Rome, Jun. 4, 2007 (CWNews.com) - Close to 5 million Italian viewers watched the May 31 airing of a BBC television documentary on sexual abuse in the Catholic Church, broadcast on the Italian state-run RAI network despite strenuous protests by Catholic leaders.

The documentary, entitled "Sex Crimes and the Vatican," was "clearly biased" and "gravely unfair," complained Father Federico Lombardi, the director of the Vatican press office.

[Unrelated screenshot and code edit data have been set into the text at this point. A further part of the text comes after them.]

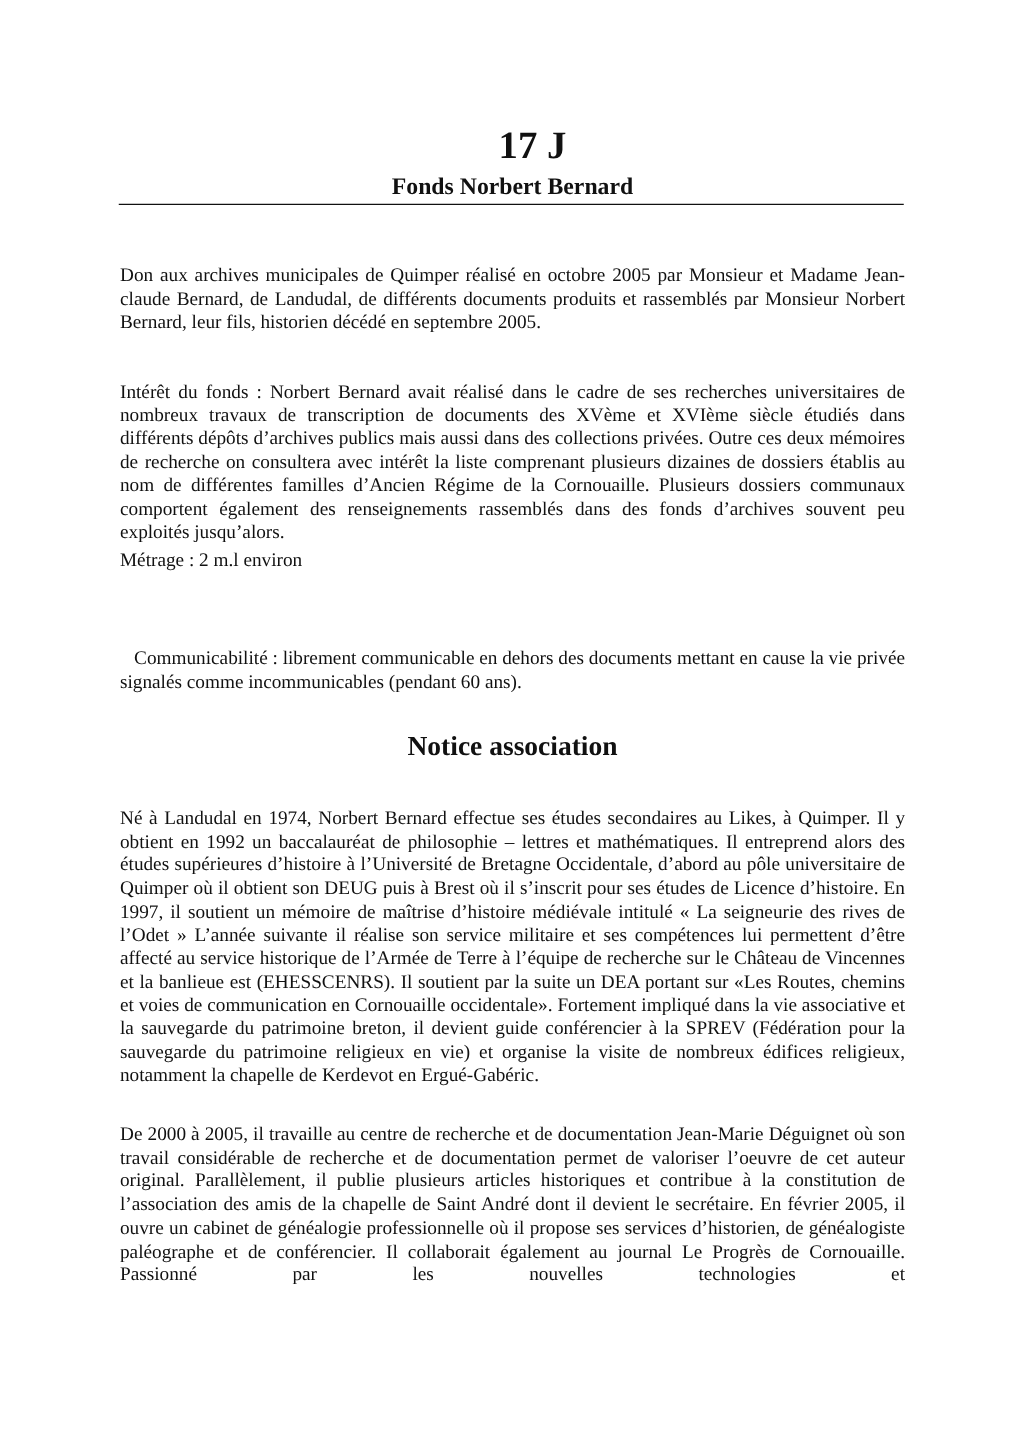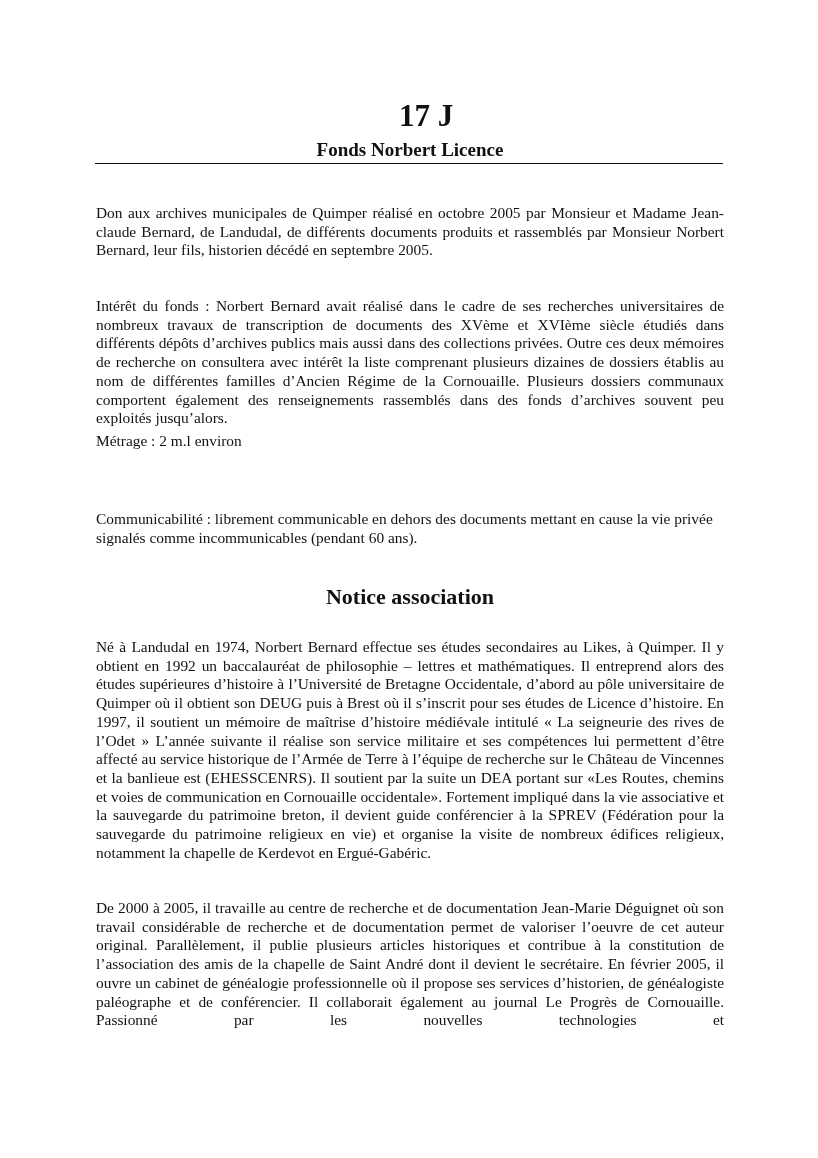--- a/index.html
+++ b/index.html
@@ -40,7 +40,7 @@
 
 <div class="page">
   <div class="code">17 J</div>
-  <div class="subtitle">Fonds Norbert Licence</div>
+  <div class="subtitle">Fonds Norbert Bernard</div>
   <div class="rule"></div>
 
   <p class="para last-left" style="top:204px;">Don aux archives municipales de Quimper  réalisé en octobre 2005 par Monsieur et Madame Jean-claude Bernard, de Landudal, de différents documents produits et rassemblés par Monsieur Norbert Bernard, leur fils, historien décédé en septembre 2005.</p>

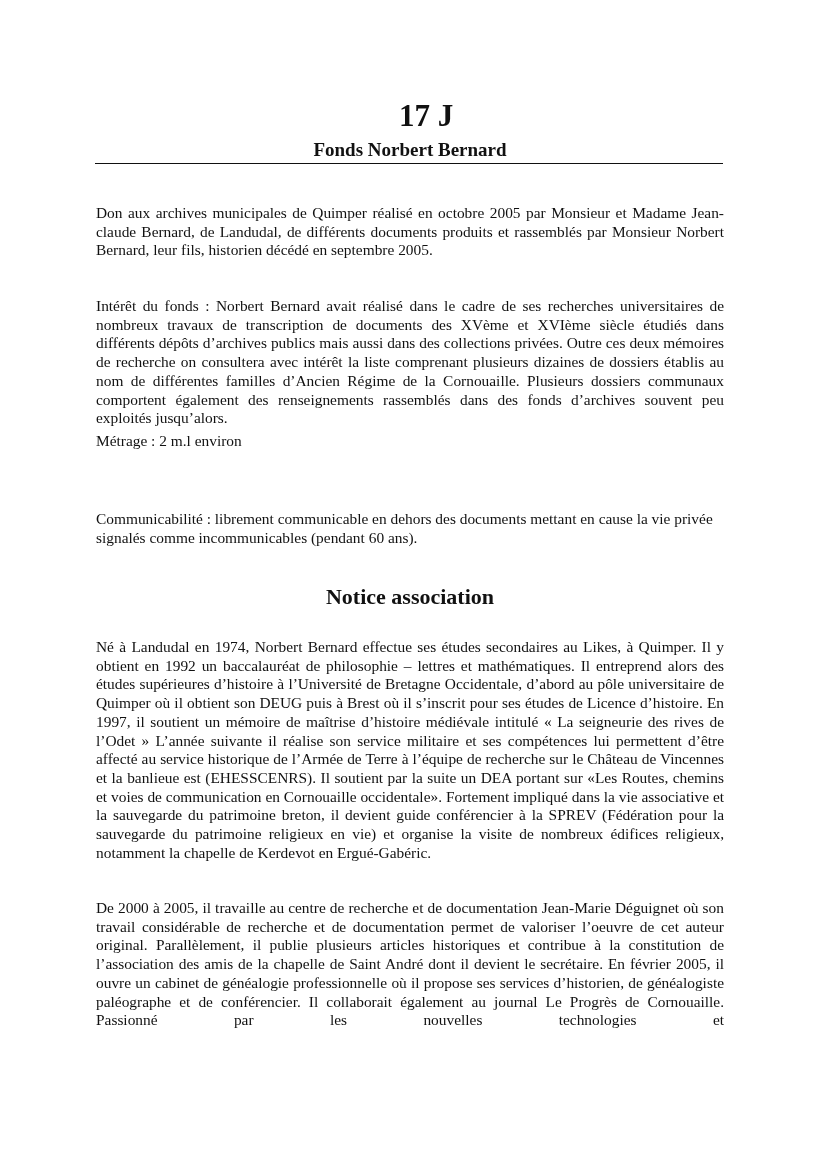--- a/index.html
+++ b/index.html
@@ -26,7 +26,7 @@
       font-size: 15.4px; line-height: 18.7px;
       text-align: justify; margin: 0;
     }
-    .para.last-left { text-align-last: left; }
+    .para.last-left { text-align-last: left; margin-top: 8px; }
     .section-title {
       position: absolute; left: 0; width: 628px; top: 583px;
       text-align: center; font-weight: bold; font-size: 22px; line-height: 28px;

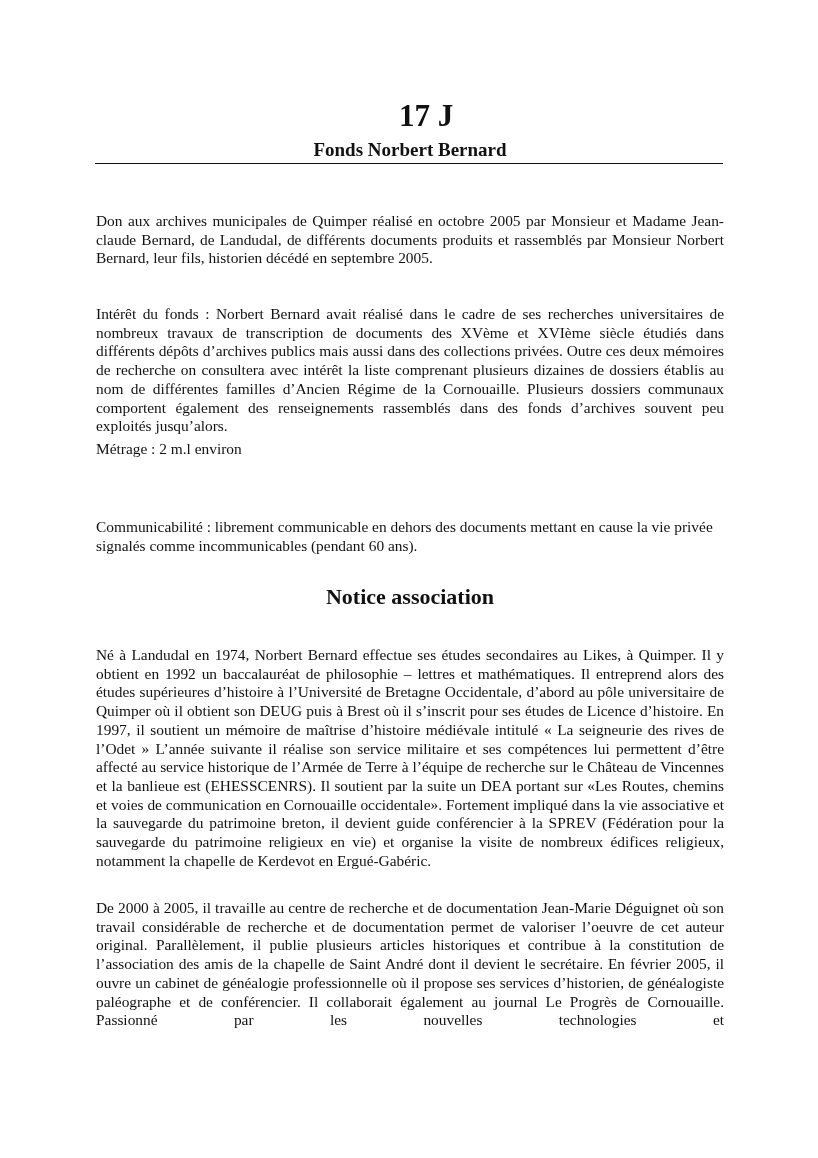--- a/index.html
+++ b/index.html
@@ -49,7 +49,7 @@
 
   <p class="para last-left" style="top:432px;">Métrage : 2 m.l environ</p>
 
-  <p class="para last-left" style="top:510px; text-align:left;">Communicabilité : librement communicable en dehors des documents mettant en cause la vie privée signalés comme incommunicables (pendant 60 ans).</p>
+  <p class="para last-left" style="top:510px; text-align:right;">Communicabilité : librement communicable en dehors des documents mettant en cause la vie privée signalés comme incommunicables (pendant 60 ans).</p>
 
   <div class="section-title">Notice association</div>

The program, which had aired in Great Britain last October, focused on the 1961 document Crimen Sollicitationis, dealing with disciplinary action against priests who solicit immoral activity through the confessional. The BBC report argued that by insisting on secrecy in these cases, the Vatican was setting a policy of covering up sex-abuse crimes. Church officials reply that the emphasis on secrecy was designed to protect the confessional seal.

The BBC documentary also emphasized that the 1961 document was released by the Holy Office, later renamed the Congregation for the Doctrine of the Faith, noting that Cardinal Joseph Ratzinger headed that office prior to his election as Pope Benedict XVI (bio - news). Vatican spokesman note in reply that Cardinal Ratzinger was a young theologian teaching in Germany as the time Crimen Sollicitationis was written, and obviously had no hand in its preparation.